The lines to return are the one containing "-125,7 +125,7 @@" and all that follow it in the entries below, duplicated exactly and nothing else.

[Code change snippets]
========================================================================
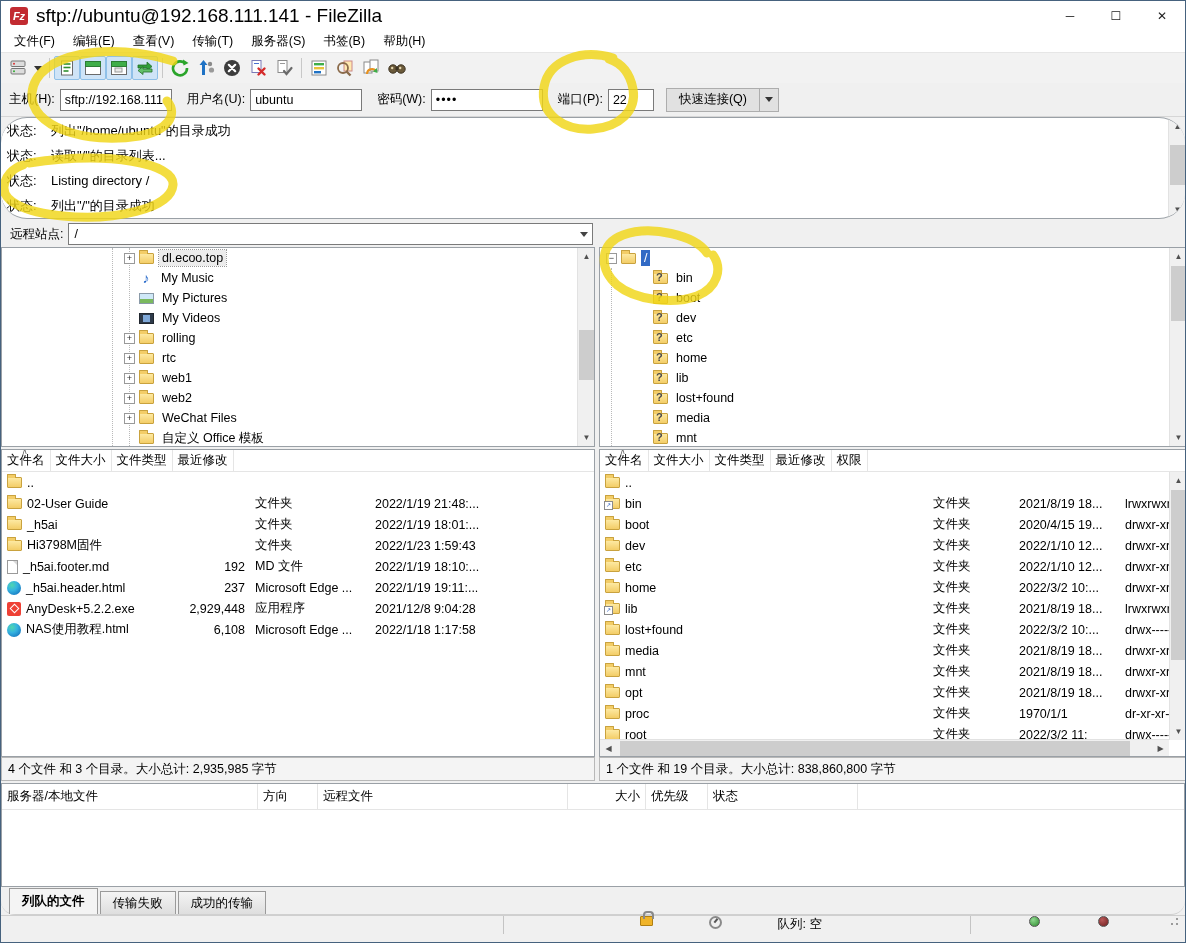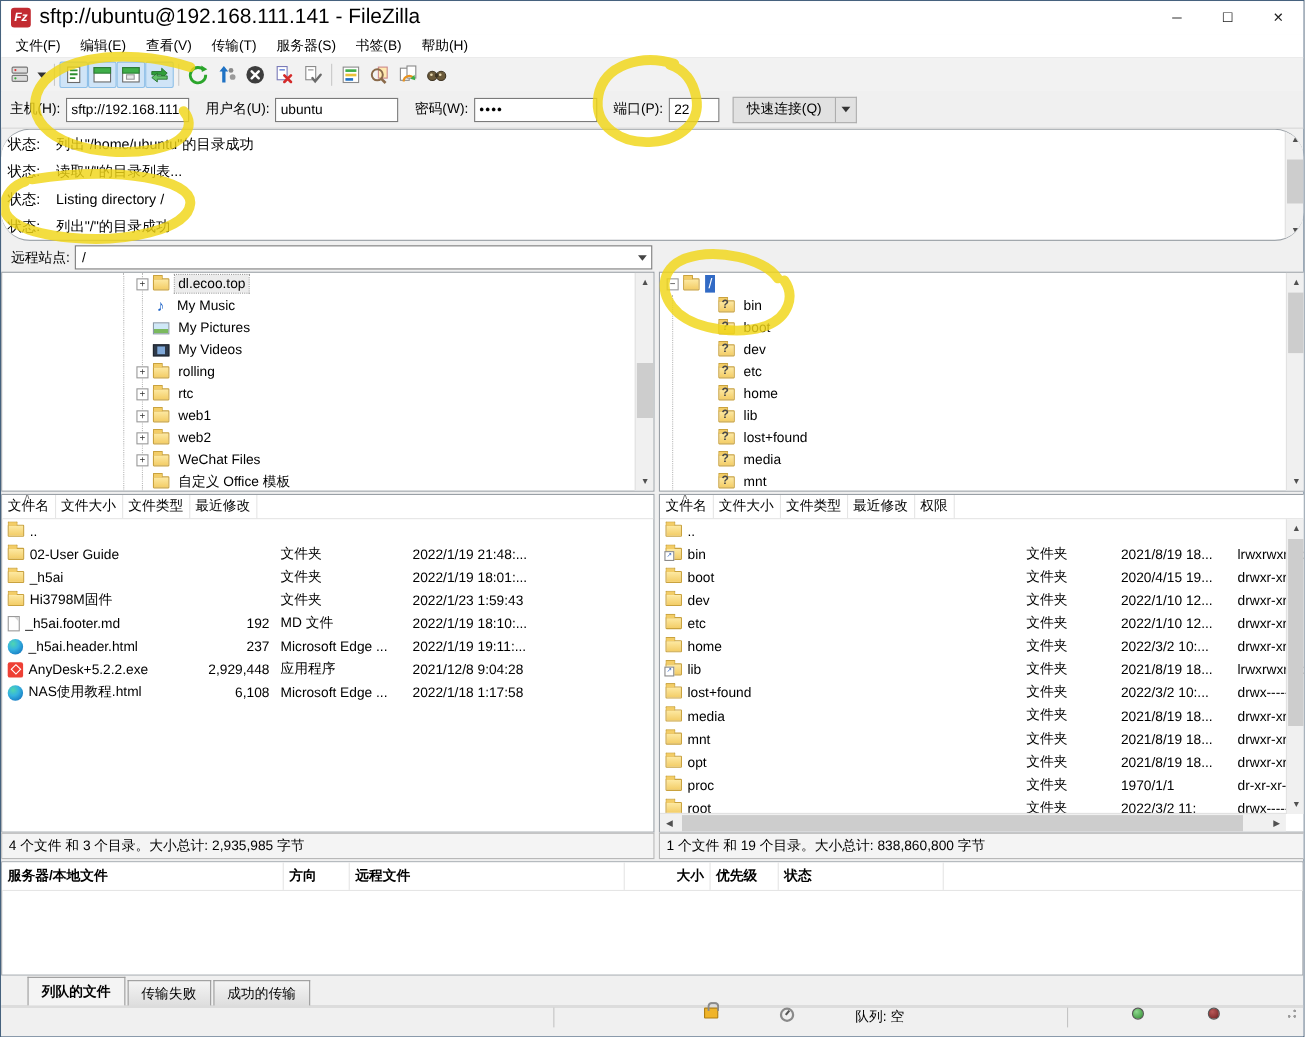--- a/index.html
+++ b/index.html
@@ -116,7 +116,7 @@
 
   
   #queuepanel{position:absolute;left:0;top:782px;width:100%;height:104px;background:#fff;border:1px solid #9aa0a6;}
-  #queuepanel .hrow{height:26px;font-weight:bold;}
+  #queuepanel .hrow{height:26px;}
   .queue .hcell:nth-child(1){width:256px;}
   .queue .hcell:nth-child(2){width:60px;}
   .queue .hcell:nth-child(3){width:250px;}

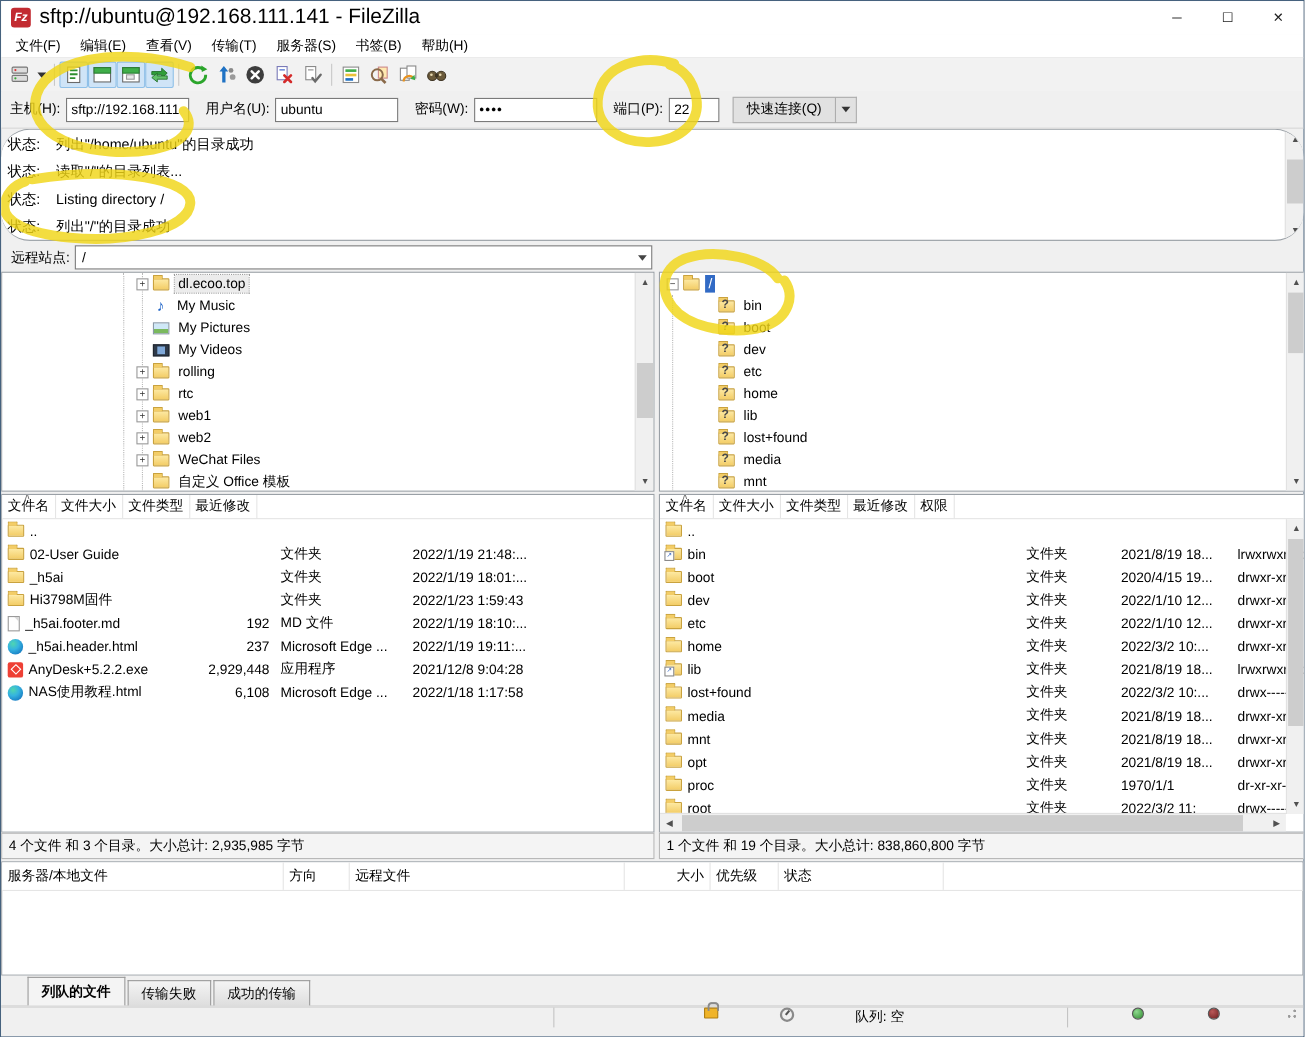--- a/index.html
+++ b/index.html
@@ -125,7 +125,7 @@
   .queue .hcell:nth-child(6){width:150px;}
 
   
-  #tabs{position:absolute;left:0;top:886px;width:100%;height:28px;background:#f0f0f0;border-bottom:1px solid #d0d0d0;display:flex;align-items:flex-end;padding-left:24px;}
+  #tabs{position:absolute;left:0;top:886px;width:100%;height:28px;background:#f0f0f0;border-bottom:1px solid #d0d0d0;display:flex;align-items:flex-end;padding-left:8px;border-radius:14px;}
   .qtab{height:23px;padding:0 12px;display:flex;align-items:center;background:linear-gradient(#f4f4f4,#dedede);border:1px solid #9a9a9a;border-bottom:none;margin-right:2px;}
   .qtab.active{height:26px;background:#f4f4f4;font-weight:bold;}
========================================================================
OUTPUT OF THE EXERCISE —
@@ -125,7 +125,7 @@
   .queue .hcell:nth-child(6){width:150px;}
 
   
-  #tabs{position:absolute;left:0;top:886px;width:100%;height:28px;background:#f0f0f0;border-bottom:1px solid #d0d0d0;display:flex;align-items:flex-end;padding-left:24px;}
+  #tabs{position:absolute;left:0;top:886px;width:100%;height:28px;background:#f0f0f0;border-bottom:1px solid #d0d0d0;display:flex;align-items:flex-end;padding-left:8px;border-radius:14px;}
   .qtab{height:23px;padding:0 12px;display:flex;align-items:center;background:linear-gradient(#f4f4f4,#dedede);border:1px solid #9a9a9a;border-bottom:none;margin-right:2px;}
   .qtab.active{height:26px;background:#f4f4f4;font-weight:bold;}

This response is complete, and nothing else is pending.